Research Article: Route optimization as an instrument to improve animal welfare and economics in pre-slaughter logistics

Date Published: March 7, 2018

Publisher: Public Library of Science

Author(s): Mikael Frisk, Annie Jonsson, Stefan Sellman, Patrik Flisberg, Mikael Rönnqvist, Uno Wennergren, Mauro Villarini.


Each year, more than three million animals are transported from farms to abattoirs in Sweden. Animal transport is related to economic and environmental costs and a negative impact on animal welfare. Time and the number of pick-up stops between farms and abattoirs are two key parameters for animal welfare. Both are highly dependent on efficient and qualitative transportation planning, which may be difficult if done manually. We have examined the benefits of using route optimization in cattle transportation planning. To simulate the effects of various planning time windows and transportation time regulations and number of pick-up stops along each route, we have used data that represent one year of cattle transport. Our optimization model is a development of a model used in forestry transport that solves a general pick-up and delivery vehicle routing problem. The objective is to minimize transportation costs. We have shown that the length of the planning time window has a significant impact on the animal transport time, the total driving time and the total distance driven; these parameters that will not only affect animal welfare but also affect the economy and environment in the pre-slaughter logistic chain. In addition, we have shown that changes in animal transportation regulations, such as minimizing the number of allowed pick-up stops on each route or minimizing animal transportation time, will have positive effects on animal welfare measured in transportation hours and number of pick-up stops. However, this leads to an increase in working time and driven distances, leading to higher transportation costs for the transport and negative environmental impact.

Partial Text

Meat production has increased rapidly around the world in the past decades. This increase has had a major impact on the environment, animal welfare and global trade [1–3]. In Sweden the meat industry produces 133 100 tons of beef, 233 500 tons of pig meat and 5 100 tons of sheep and lamb meat per year [4], representing more than three million animal transports from farms to abattoirs per year. Transportation and handling are essential factors in the pre-slaughter production chain, playing an important role in animal welfare, meat quality and the risk of disease transmission [5]. The pre-slaughter logistics chain comprises the transport operations and includes scheduling, management and control of animals transported from farms to slaughterhouse [5–7]. As described in Ljungberg et al. [5], animals are often collected from many farms. The logistic process include potentially stressful factors such as road conditions, climate, traffic conditions, number of pick-up farms, transportation time, and distance and queuing at abattoir. The factors expose the animals to various stimuli such as increased human contact, transportation, unfamiliar environments, food and water deprivation, social structure changes and climate changes that may lead to fear, dehydration, hunger, increased physical activity, fatigue and injury [8].

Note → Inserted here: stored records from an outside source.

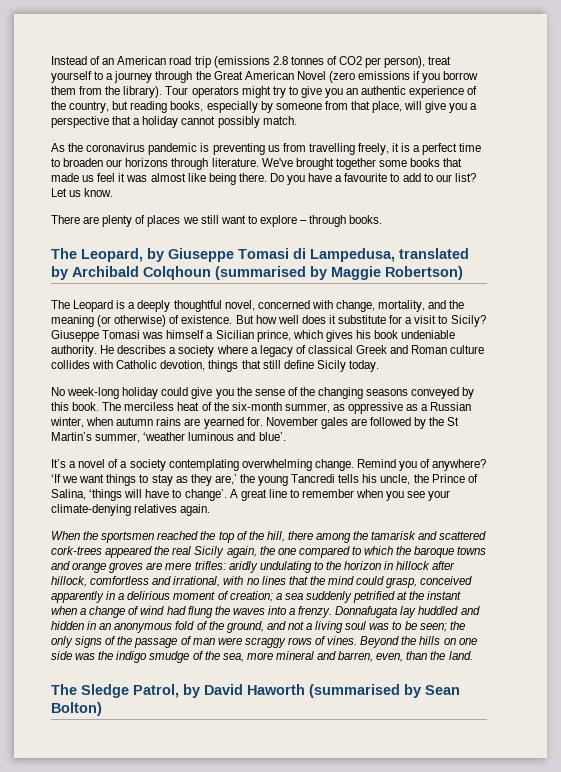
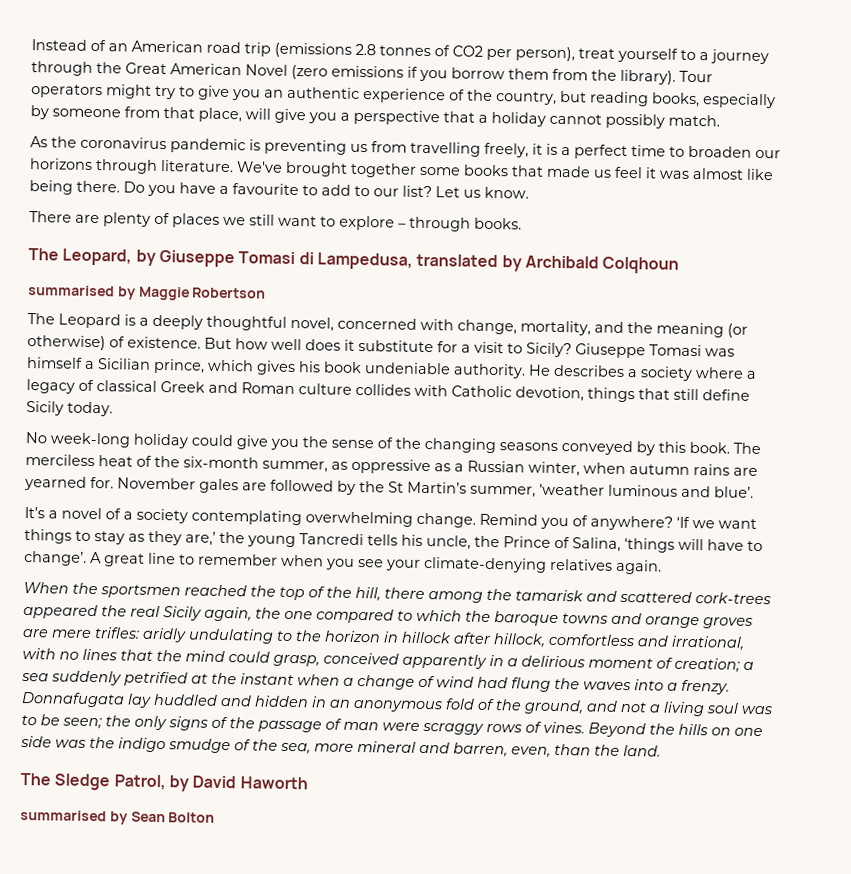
- The Leopard, by Giuseppe Tomasi di Lampedusa, translated by Archibald Colqhoun (summarised by Maggie Robertson)
+ The Leopard, by Giuseppe Tomasi di Lampedusa, translated by Archibald Colqhoun
+ summarised by Maggie Robertson
- The Sledge Patrol, by David Haworth (summarised by Sean Bolton)
+ The Sledge Patrol, by David Haworth
+ summarised by Sean Bolton

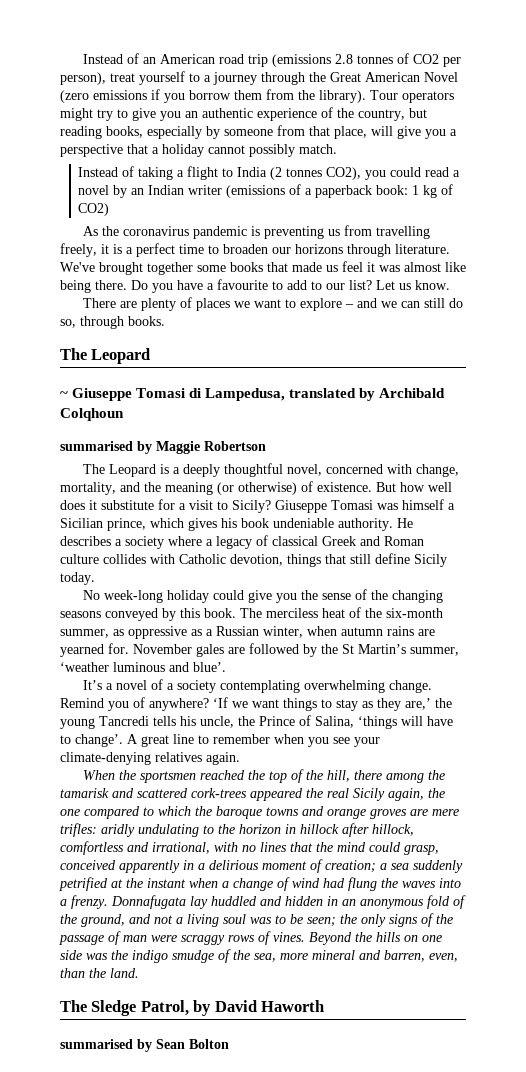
+ Instead of taking a flight to India (2 tonnes CO2), you could read a novel by an Indian writer (emissions of a paperback book: 1 kg of CO2)
- There are plenty of places we still want to explore – through books.
- The Leopard, by Giuseppe Tomasi di Lampedusa, translated by Archibald Colqhoun
+ There are plenty of places we want to explore – and we can still do so, through books.
+ The Leopard
+ ~ Giuseppe Tomasi di Lampedusa, translated by Archibald Colqhoun

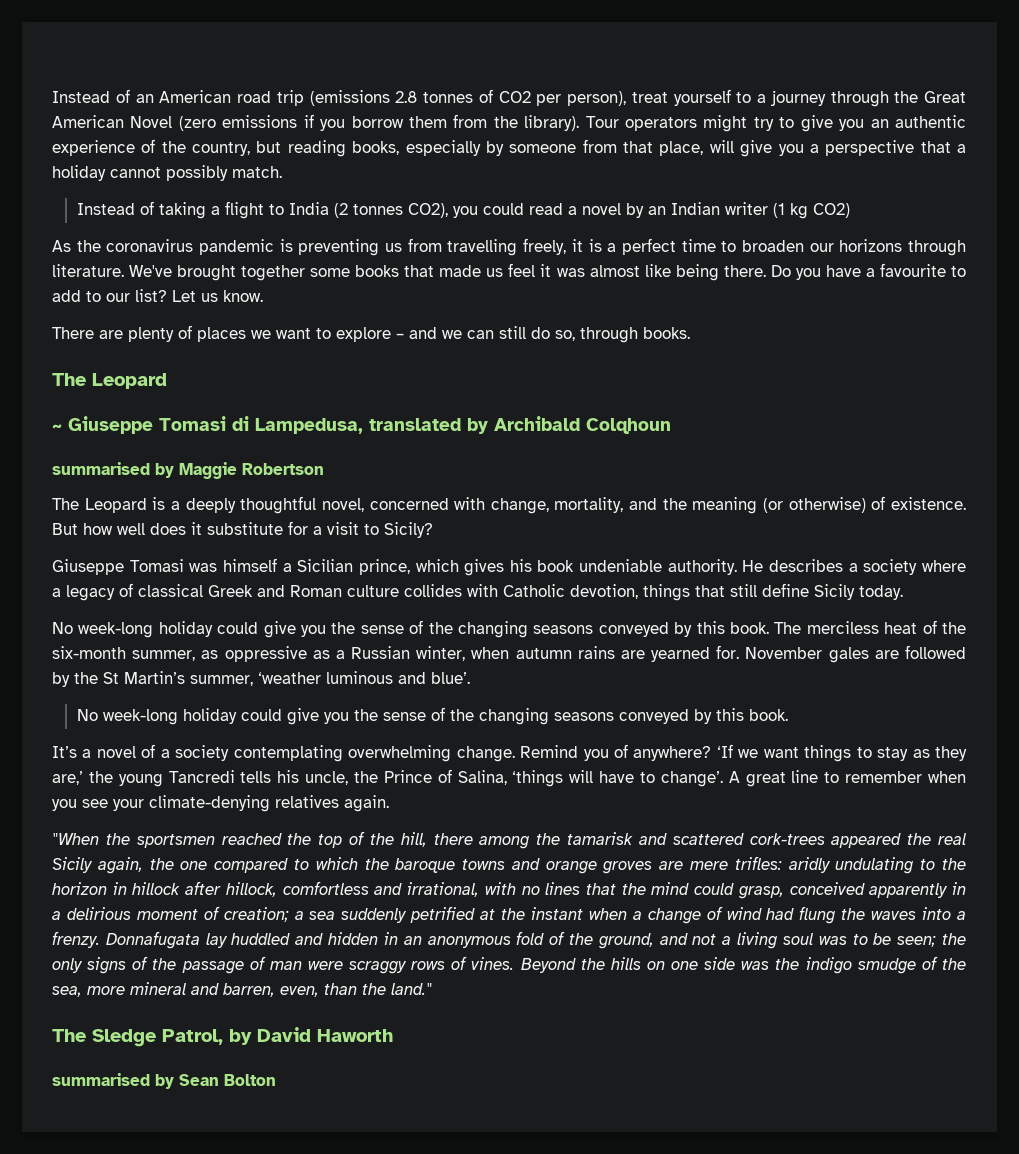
- Instead of taking a flight to India (2 tonnes CO2), you could read a novel by an Indian writer (emissions of a paperback book: 1 kg of CO2)
+ Instead of taking a flight to India (2 tonnes CO2), you could read a novel by an Indian writer (1 kg CO2)
- But how well does it substitute for a visit to Sicily? Giuseppe Tomasi was himself a Sicilian prince, which gives his book undeniable authority.
+ But how well does it substitute for a visit to Sicily?
+ Giuseppe Tomasi was himself a Sicilian prince, which gives his book undeniable authority.
  November gales are followed by the St Martin’s summer, ‘weather luminous and blue’.
+ No week-long holiday could give you the sense of the changing seasons conveyed by this book.
- When the sportsmen reached the top of the hill, there among the tamarisk and scattered cork-trees appeared the real Sicily again, the one compared to which the baroque towns and orange groves are mere trifles:
+ "When the sportsmen reached the top of the hill, there among the tamarisk and scattered cork-trees appeared the real Sicily again, the one compared to which the baroque towns and orange groves are mere trifles:
- Beyond the hills on one side was the indigo smudge of the sea, more mineral and barren, even, than the land.
+ Beyond the hills on one side was the indigo smudge of the sea, more mineral and barren, even, than the land."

In the analysis we compare key figures in animal transportation related to animal transport time, distance and number of pick up stops in each route for six scenarios. The base scenario is the first of six that uses real 2008 data on cattle transports to the five largest abattoirs in Sweden. The data includes daily information about the amount of cattle that have been transported from a specific farm to a specific abattoir. We denote each date, farm and abattoir combination as a transport occasion. For example, if the data reports that fifteen cattle were transported from farm X to abattoir Y on January 1, 2008, we have a transport occasion. Five simulated scenarios are defined from the base scenario. These scenarios are formed using different combinations of two transport constraints: maximum number of pick-up stops along each route and maximum animal transportation time. Both are directly associated to animal welfare. All scenarios must include all transport occasions. That is, the fifteen cattle in the example must be transported from farm X to abattoir Y in one transport occasion in each scenario.

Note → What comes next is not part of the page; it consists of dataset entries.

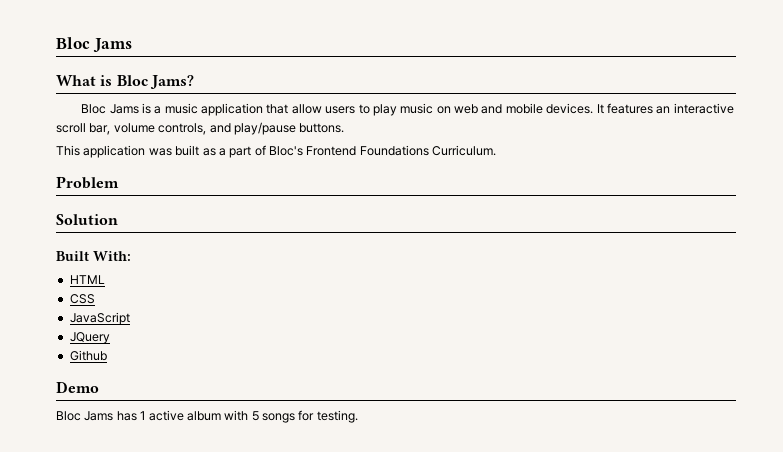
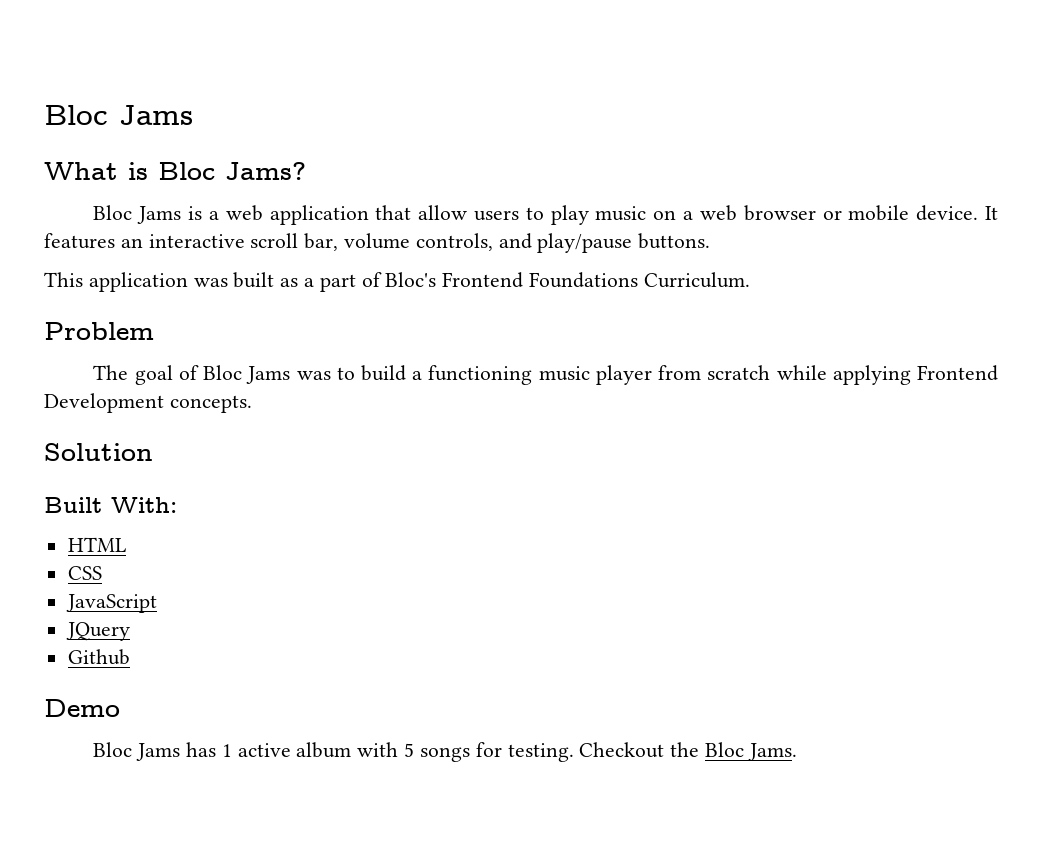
- Bloc Jams is a music application that allow users to play music on web and mobile devices.
+ Bloc Jams is a web application that allow users to play music on a web browser or mobile device.
+ The goal of Bloc Jams was to build a functioning music player from scratch while applying Frontend Development concepts.
+ Checkout the Bloc Jams.

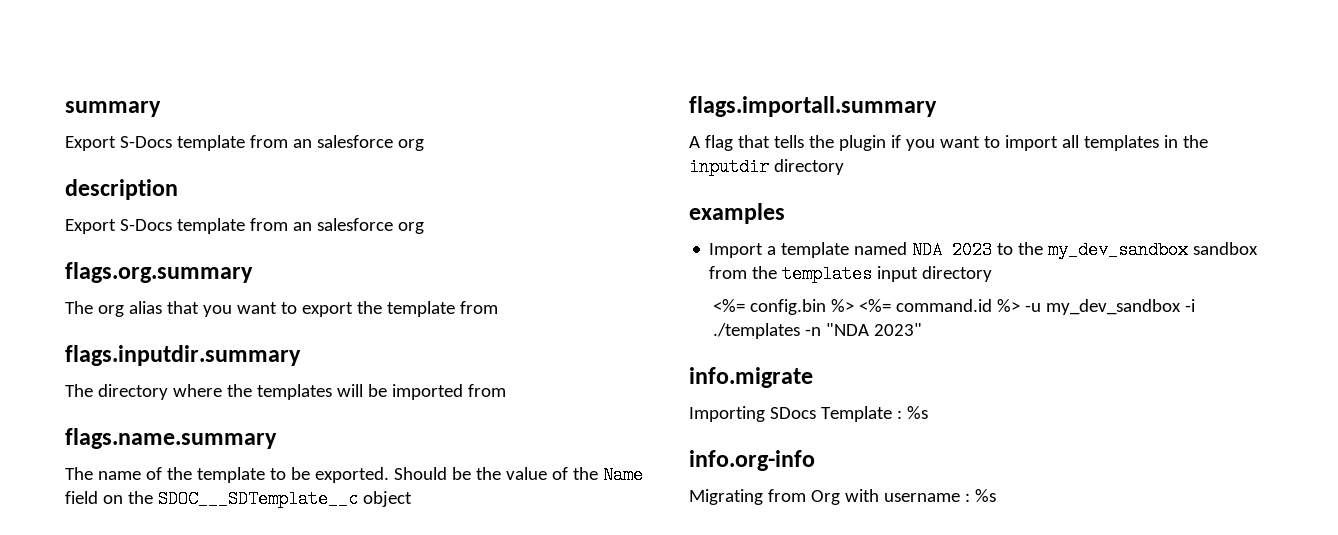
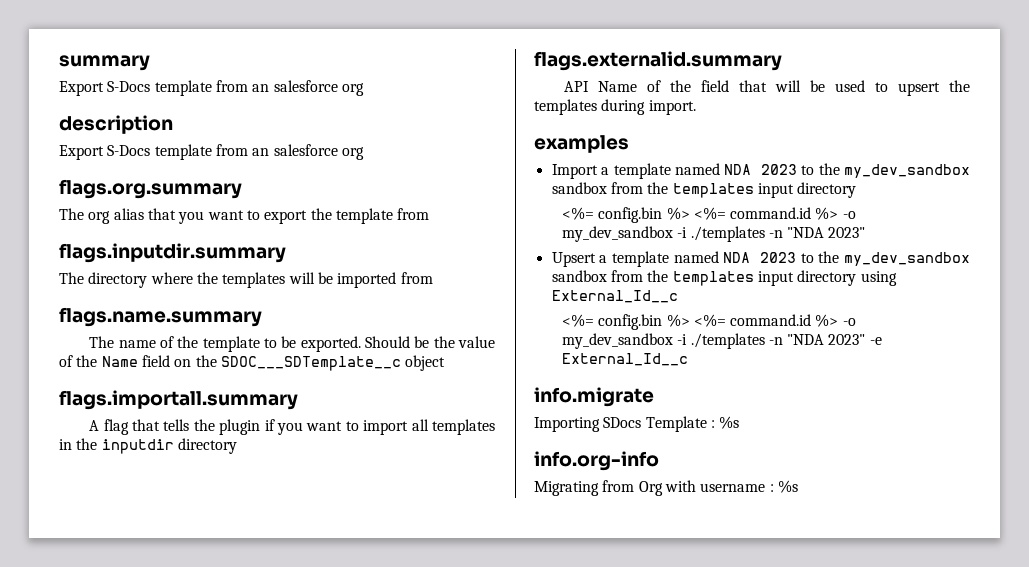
+ flags.externalid.summary
+ API Name of the field that will be used to upsert the templates during import.
  Import a template named NDA 2023 to the my_dev_sandbox sandbox from the templates input directory
- <%= config.bin %> <%= command.id %> -u my_dev_sandbox -i ./templates -n "NDA 2023"
+ <%= config.bin %> <%= command.id %> -o my_dev_sandbox -i ./templates -n "NDA 2023"
+ Upsert a template named NDA 2023 to the my_dev_sandbox sandbox from the templates input directory using External_Id__c
+ <%= config.bin %> <%= command.id %> -o my_dev_sandbox -i ./templates -n "NDA 2023" -e External_Id__c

We have further developed a pre-slaughter transport route optimization model combined with a large dataset of information covering one year of cattle transportation to five Swedish slaughterhouses. Transportation distance, working time, transportation work and number of farm stops along each route have significant impact on animal welfare.

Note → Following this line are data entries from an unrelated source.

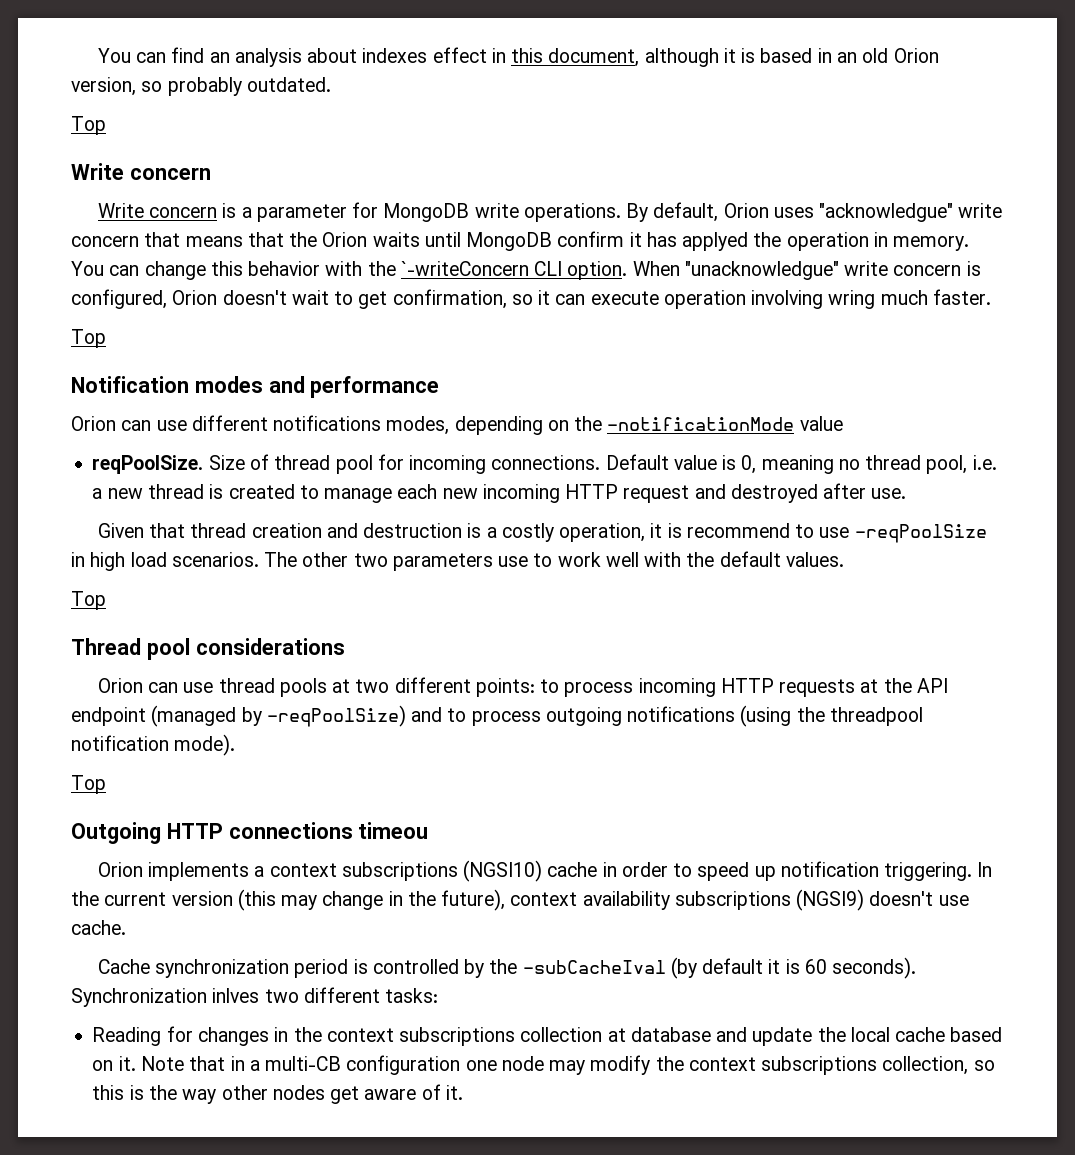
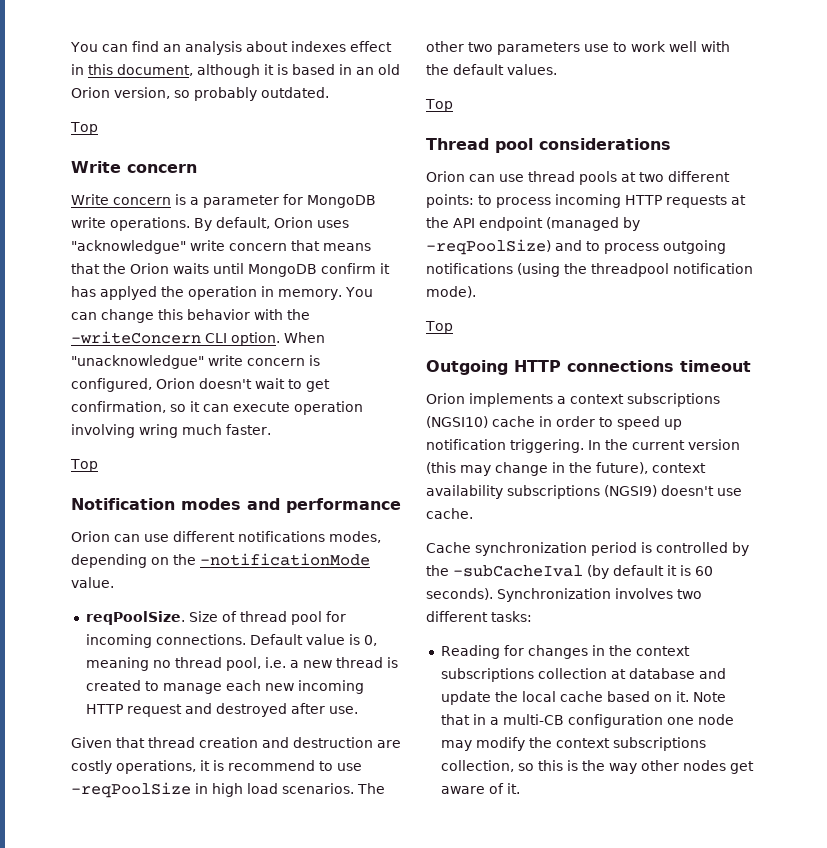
- You can change this behavior with the `-writeConcern CLI option.
+ You can change this behavior with the -writeConcern CLI option.
- Orion can use different notifications modes, depending on the -notificationMode value
+ Orion can use different notifications modes, depending on the -notificationMode value.
- Given that thread creation and destruction is a costly operation, it is recommend to use -reqPoolSize in high load scenarios.
+ Given that thread creation and destruction are costly operations, it is recommend to use -reqPoolSize in high load scenarios.
- Outgoing HTTP connections timeou
+ Outgoing HTTP connections timeout
- Synchronization inlves two different tasks:
+ Synchronization involves two different tasks:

Unlike today’s manual planning, we have developed and tested a computerized route optimization model for animal transportation capable of pointing out measures that substantially improve animal welfare with reduced transportation times and number of stops. We have shown that changes in regulations, such as minimizing the number of allowed stops along each route or reducing animal transportation time, will have positive effects on animal welfare. Further, this will result in increased working times and driving distances, leading to higher transportation costs and a negative environmental impact. Deciding which alternative is the most desirable in each case is difficult, but can be supported by the route optimization model that offers the possibility of testing different alternatives beforehand.